This was the final project of my AI Programming Nanodegree from Udacity, which I completed work on in 2019. The purpose of this project was to train an image classifier for use in a hypothetical smart phone app – in our case, an app that could identify the name of a flower simply by looking at it with the phone's camera. For the purpose of training such a network, we were given the 102 Category Flower Dataset from the University of Oxford's Visual Geometry Group, or VGG, which contains between 40 and 258 images for each of the 102 categories. Here are a few example of these images and their associated class-to-name identities:
Per Udacity's instruction, the project was broken down into three steps:
It's also worth mentioning that this project uses flowers as an example, but the model could theoretically classify images according to any dataset that can be made available to it. Replace the data folder with VGG's Pet Dataset and tweak a couple links, re-run the training cycle, then – bam! – this project becomes a pet breed classifier!

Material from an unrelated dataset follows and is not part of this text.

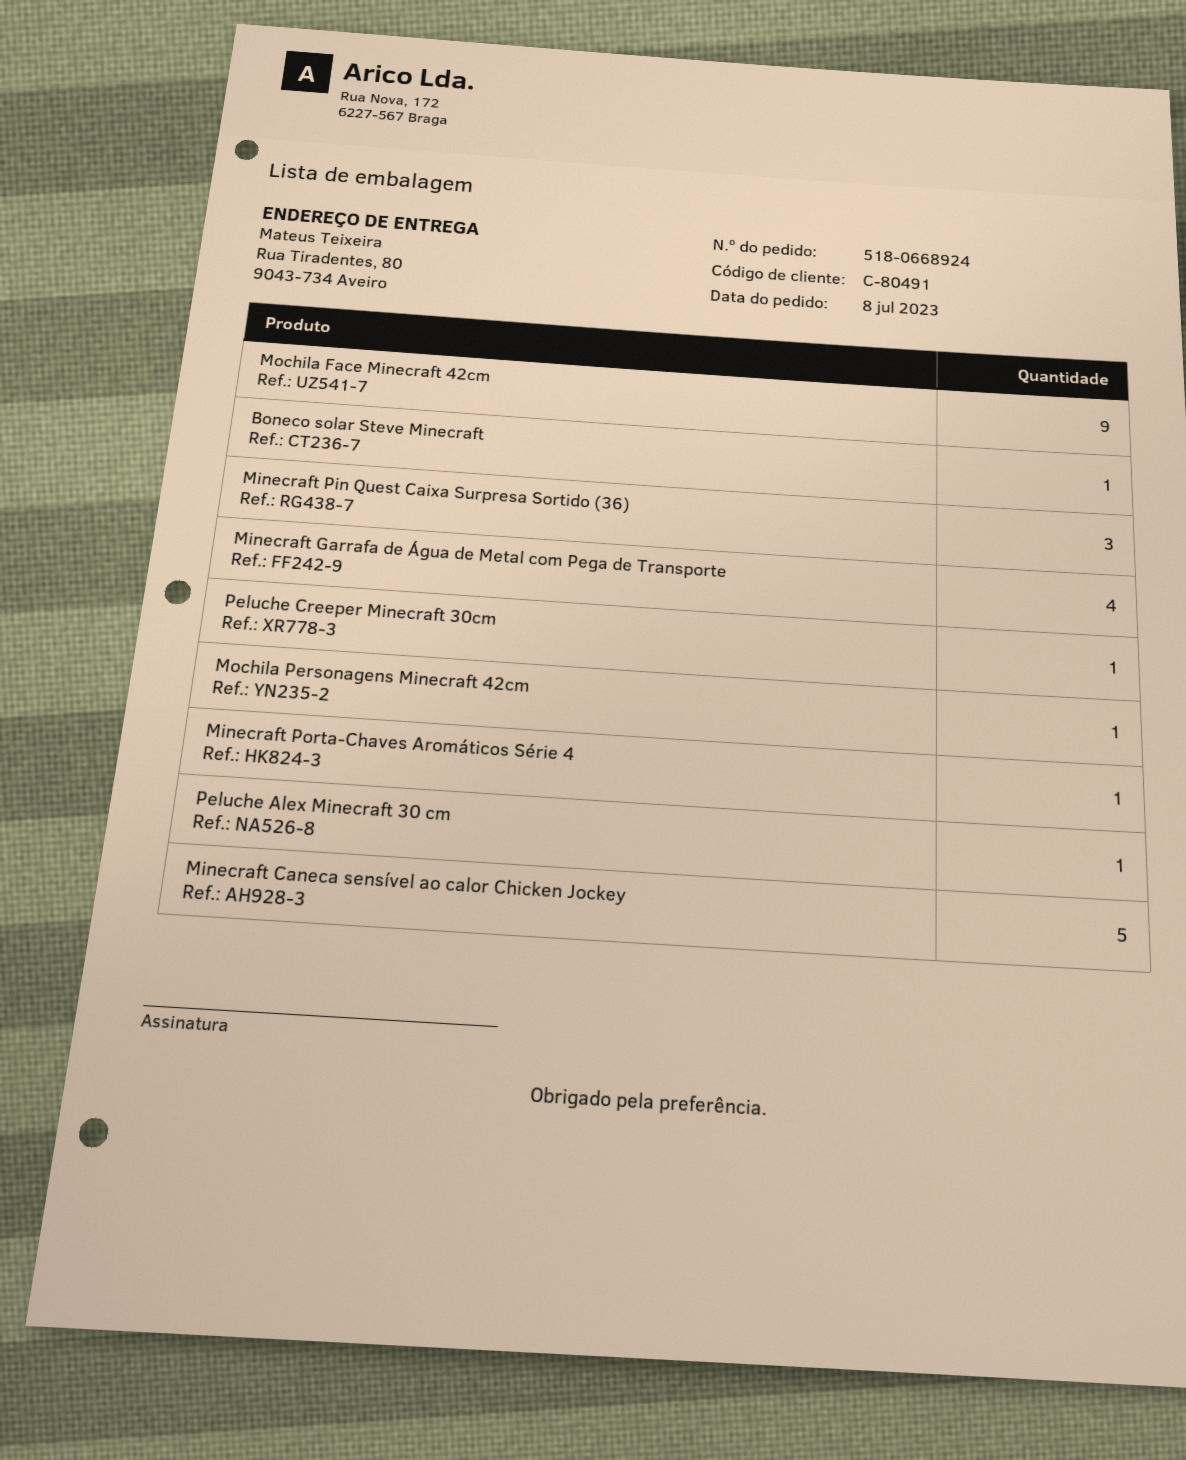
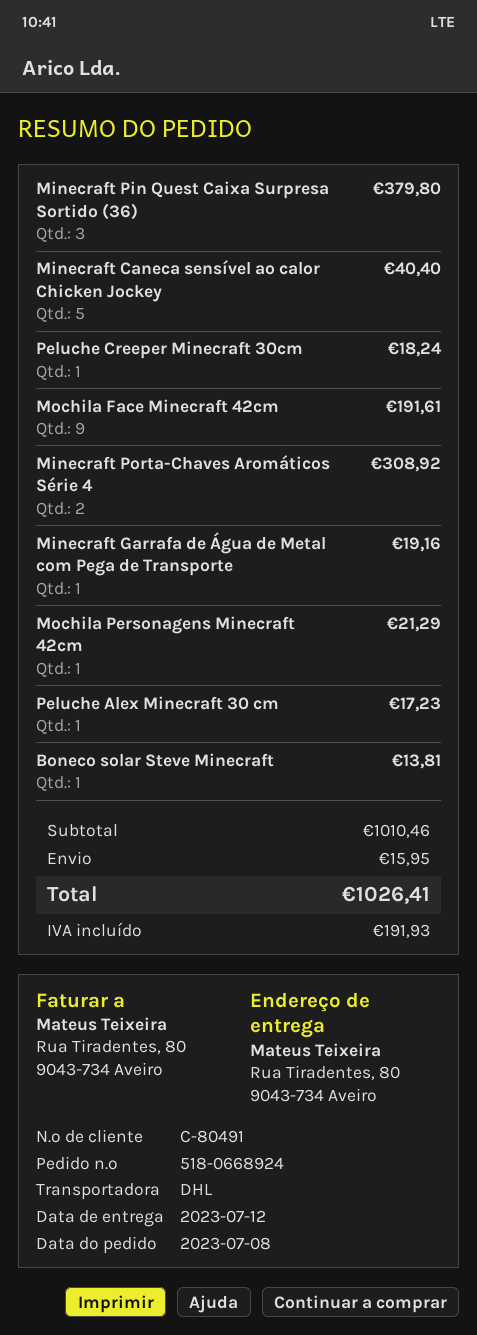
Minecraft Garrafa de Água de Metal com Pega de Transporte: 4 -> 1
Minecraft Porta-Chaves Aromáticos Série 4: 1 -> 2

This project uses PyTorch plus Torchvision and PIL to preprocess images, assemble the model architecture, and train the network. It also relies on MatPlotLib to present data and NumPy for matrix multiplication.
The training cycles will default to CUDA for GPU training when available. With CUDA, the network can reach passable accuracy in about an hour; without CUDA, I didn't even try – it would take a long time.
# Import PyTorch packages
import torch
from torch import nn, optim
import torch.nn.functional as F
from torchvision import datasets, models, transforms
# Import and configure MatPlotLib package
import matplotlib.pyplot as plt
%matplotlib inline
%config InlineBackend.figure_format = "retina"
# Import other Python packages
from collections import OrderedDict
import json
import numpy as np
from PIL import Image
# Determine which device will be active
device = torch.device("cuda" if torch.cuda.is_available() else "cpu")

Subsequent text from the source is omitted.